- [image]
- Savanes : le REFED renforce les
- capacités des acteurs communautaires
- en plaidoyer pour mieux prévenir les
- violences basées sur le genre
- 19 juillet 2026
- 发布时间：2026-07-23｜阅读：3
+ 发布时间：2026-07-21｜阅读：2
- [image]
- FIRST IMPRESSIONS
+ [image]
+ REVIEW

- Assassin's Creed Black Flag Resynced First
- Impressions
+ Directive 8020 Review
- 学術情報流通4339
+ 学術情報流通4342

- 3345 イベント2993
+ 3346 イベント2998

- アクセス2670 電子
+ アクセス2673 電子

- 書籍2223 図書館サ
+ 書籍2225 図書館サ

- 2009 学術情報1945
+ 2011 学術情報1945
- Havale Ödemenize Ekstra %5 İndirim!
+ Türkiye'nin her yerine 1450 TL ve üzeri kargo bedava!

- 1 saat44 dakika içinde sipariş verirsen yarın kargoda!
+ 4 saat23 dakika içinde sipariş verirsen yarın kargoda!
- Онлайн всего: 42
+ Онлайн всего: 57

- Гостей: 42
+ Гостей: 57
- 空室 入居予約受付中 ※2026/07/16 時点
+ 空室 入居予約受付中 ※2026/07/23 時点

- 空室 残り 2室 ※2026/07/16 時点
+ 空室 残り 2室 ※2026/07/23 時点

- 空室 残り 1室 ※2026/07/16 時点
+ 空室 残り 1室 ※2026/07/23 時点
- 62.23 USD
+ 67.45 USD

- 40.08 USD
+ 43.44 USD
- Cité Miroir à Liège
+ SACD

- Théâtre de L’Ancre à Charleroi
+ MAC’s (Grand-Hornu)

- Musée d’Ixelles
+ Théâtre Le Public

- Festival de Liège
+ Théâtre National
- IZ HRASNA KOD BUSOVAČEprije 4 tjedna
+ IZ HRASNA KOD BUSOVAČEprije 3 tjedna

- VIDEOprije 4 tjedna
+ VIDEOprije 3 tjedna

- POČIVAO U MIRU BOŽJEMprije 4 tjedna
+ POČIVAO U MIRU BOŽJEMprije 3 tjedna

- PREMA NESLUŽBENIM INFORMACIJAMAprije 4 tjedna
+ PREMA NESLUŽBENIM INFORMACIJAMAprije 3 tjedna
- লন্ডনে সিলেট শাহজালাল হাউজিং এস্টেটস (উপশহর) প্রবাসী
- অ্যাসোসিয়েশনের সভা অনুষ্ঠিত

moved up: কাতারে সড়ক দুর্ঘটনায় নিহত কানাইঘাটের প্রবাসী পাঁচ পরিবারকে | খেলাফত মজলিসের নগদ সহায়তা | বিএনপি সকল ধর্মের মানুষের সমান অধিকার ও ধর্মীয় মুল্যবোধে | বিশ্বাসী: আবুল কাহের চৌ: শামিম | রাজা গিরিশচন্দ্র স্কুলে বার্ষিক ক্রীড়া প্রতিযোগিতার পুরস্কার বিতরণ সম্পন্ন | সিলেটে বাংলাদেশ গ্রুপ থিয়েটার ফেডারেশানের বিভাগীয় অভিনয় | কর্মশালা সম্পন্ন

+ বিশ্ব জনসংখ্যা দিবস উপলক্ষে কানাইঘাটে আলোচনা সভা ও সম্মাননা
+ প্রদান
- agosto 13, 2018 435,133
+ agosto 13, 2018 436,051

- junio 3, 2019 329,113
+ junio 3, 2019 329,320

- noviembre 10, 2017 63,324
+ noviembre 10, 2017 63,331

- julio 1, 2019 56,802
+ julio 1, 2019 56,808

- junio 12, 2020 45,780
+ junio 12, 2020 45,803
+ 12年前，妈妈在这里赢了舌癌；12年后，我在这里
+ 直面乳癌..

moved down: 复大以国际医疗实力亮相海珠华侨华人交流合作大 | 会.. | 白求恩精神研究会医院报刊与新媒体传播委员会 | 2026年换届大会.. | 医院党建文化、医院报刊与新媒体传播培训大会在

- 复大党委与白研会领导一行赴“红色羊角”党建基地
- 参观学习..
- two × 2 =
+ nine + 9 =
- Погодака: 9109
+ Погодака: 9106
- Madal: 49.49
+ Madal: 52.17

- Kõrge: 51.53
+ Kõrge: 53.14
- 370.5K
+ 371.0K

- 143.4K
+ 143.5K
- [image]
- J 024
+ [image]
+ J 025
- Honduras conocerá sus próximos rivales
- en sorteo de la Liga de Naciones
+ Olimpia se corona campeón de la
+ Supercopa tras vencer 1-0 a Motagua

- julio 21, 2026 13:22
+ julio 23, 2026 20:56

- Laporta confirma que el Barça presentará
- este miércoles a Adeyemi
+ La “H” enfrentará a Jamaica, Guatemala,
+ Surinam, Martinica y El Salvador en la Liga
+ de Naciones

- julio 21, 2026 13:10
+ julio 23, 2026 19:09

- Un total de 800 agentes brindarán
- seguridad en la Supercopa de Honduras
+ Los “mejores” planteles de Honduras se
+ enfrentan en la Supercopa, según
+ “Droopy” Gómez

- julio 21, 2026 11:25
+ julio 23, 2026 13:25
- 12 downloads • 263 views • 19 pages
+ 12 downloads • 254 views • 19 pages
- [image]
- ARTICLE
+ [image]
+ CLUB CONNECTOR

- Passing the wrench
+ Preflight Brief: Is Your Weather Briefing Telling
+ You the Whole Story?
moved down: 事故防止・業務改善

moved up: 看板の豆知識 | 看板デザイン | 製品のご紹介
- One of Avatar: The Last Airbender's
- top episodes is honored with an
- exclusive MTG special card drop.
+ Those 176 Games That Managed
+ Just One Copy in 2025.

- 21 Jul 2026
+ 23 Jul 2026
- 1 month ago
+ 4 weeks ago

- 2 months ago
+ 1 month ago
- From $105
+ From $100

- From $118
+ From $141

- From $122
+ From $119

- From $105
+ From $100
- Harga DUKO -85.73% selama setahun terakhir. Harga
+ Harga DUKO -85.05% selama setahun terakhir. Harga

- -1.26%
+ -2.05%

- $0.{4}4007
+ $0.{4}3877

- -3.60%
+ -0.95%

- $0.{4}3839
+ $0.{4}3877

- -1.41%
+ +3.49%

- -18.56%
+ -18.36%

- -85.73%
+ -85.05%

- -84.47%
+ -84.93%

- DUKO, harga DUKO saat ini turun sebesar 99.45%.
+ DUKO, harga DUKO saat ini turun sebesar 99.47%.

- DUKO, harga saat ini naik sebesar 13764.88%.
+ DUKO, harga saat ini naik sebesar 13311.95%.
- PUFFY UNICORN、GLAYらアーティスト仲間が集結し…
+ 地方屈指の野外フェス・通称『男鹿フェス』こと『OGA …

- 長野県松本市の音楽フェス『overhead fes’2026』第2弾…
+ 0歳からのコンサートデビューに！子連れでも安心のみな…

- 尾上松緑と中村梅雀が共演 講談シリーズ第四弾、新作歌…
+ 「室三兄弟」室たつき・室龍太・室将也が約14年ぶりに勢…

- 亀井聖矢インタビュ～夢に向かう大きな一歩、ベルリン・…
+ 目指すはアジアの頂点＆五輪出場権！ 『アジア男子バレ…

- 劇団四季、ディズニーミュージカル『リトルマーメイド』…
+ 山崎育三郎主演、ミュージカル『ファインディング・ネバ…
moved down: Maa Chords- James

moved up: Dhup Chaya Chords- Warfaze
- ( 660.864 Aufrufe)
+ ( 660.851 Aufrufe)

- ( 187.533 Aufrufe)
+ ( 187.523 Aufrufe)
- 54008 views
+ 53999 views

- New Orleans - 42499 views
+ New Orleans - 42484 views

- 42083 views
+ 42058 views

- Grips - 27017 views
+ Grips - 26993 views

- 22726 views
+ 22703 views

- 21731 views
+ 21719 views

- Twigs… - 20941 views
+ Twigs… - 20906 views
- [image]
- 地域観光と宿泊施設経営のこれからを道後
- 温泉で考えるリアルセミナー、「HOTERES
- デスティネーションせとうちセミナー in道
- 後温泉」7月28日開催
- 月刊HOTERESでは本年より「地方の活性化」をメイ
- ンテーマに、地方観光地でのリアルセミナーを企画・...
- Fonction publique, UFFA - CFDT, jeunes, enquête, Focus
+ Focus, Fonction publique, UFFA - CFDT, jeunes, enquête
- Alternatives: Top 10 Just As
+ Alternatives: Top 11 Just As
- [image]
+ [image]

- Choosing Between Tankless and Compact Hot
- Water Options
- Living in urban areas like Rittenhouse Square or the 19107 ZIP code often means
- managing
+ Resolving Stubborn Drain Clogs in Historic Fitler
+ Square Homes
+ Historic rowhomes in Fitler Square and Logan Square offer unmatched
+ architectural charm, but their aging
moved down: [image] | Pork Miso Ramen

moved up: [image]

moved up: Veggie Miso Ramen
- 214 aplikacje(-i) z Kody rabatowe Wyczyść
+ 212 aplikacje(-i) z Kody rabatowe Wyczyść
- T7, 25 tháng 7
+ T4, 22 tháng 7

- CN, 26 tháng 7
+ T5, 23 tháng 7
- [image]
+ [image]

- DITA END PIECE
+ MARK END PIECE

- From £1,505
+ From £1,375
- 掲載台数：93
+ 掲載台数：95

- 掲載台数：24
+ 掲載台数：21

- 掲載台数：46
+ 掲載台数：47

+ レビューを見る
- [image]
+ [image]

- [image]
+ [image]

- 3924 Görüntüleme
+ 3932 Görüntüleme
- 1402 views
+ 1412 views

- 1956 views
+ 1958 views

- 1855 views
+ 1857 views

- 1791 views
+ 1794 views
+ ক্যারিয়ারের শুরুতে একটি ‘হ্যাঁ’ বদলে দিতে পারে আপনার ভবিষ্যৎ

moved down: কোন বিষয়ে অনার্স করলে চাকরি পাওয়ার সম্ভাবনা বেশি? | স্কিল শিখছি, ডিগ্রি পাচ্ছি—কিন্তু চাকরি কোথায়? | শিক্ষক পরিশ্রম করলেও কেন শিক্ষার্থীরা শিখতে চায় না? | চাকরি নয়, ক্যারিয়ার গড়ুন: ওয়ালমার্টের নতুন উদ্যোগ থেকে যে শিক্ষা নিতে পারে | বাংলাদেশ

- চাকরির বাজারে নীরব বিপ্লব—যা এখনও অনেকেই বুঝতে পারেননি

──────

- [Work order]: All lines above from the line with "- From $122" through the line with "- 42484 views", both included, are to be set down exactly, with nothing else.

- [Response for this exercise]:
- From $122
+ From $119

- From $105
+ From $100
- Harga DUKO -85.73% selama setahun terakhir. Harga
+ Harga DUKO -85.05% selama setahun terakhir. Harga

- -1.26%
+ -2.05%

- $0.{4}4007
+ $0.{4}3877

- -3.60%
+ -0.95%

- $0.{4}3839
+ $0.{4}3877

- -1.41%
+ +3.49%

- -18.56%
+ -18.36%

- -85.73%
+ -85.05%

- -84.47%
+ -84.93%

- DUKO, harga DUKO saat ini turun sebesar 99.45%.
+ DUKO, harga DUKO saat ini turun sebesar 99.47%.

- DUKO, harga saat ini naik sebesar 13764.88%.
+ DUKO, harga saat ini naik sebesar 13311.95%.
- PUFFY UNICORN、GLAYらアーティスト仲間が集結し…
+ 地方屈指の野外フェス・通称『男鹿フェス』こと『OGA …

- 長野県松本市の音楽フェス『overhead fes’2026』第2弾…
+ 0歳からのコンサートデビューに！子連れでも安心のみな…

- 尾上松緑と中村梅雀が共演 講談シリーズ第四弾、新作歌…
+ 「室三兄弟」室たつき・室龍太・室将也が約14年ぶりに勢…

- 亀井聖矢インタビュ～夢に向かう大きな一歩、ベルリン・…
+ 目指すはアジアの頂点＆五輪出場権！ 『アジア男子バレ…

- 劇団四季、ディズニーミュージカル『リトルマーメイド』…
+ 山崎育三郎主演、ミュージカル『ファインディング・ネバ…
moved down: Maa Chords- James

moved up: Dhup Chaya Chords- Warfaze
- ( 660.864 Aufrufe)
+ ( 660.851 Aufrufe)

- ( 187.533 Aufrufe)
+ ( 187.523 Aufrufe)
- 54008 views
+ 53999 views

- New Orleans - 42499 views
+ New Orleans - 42484 views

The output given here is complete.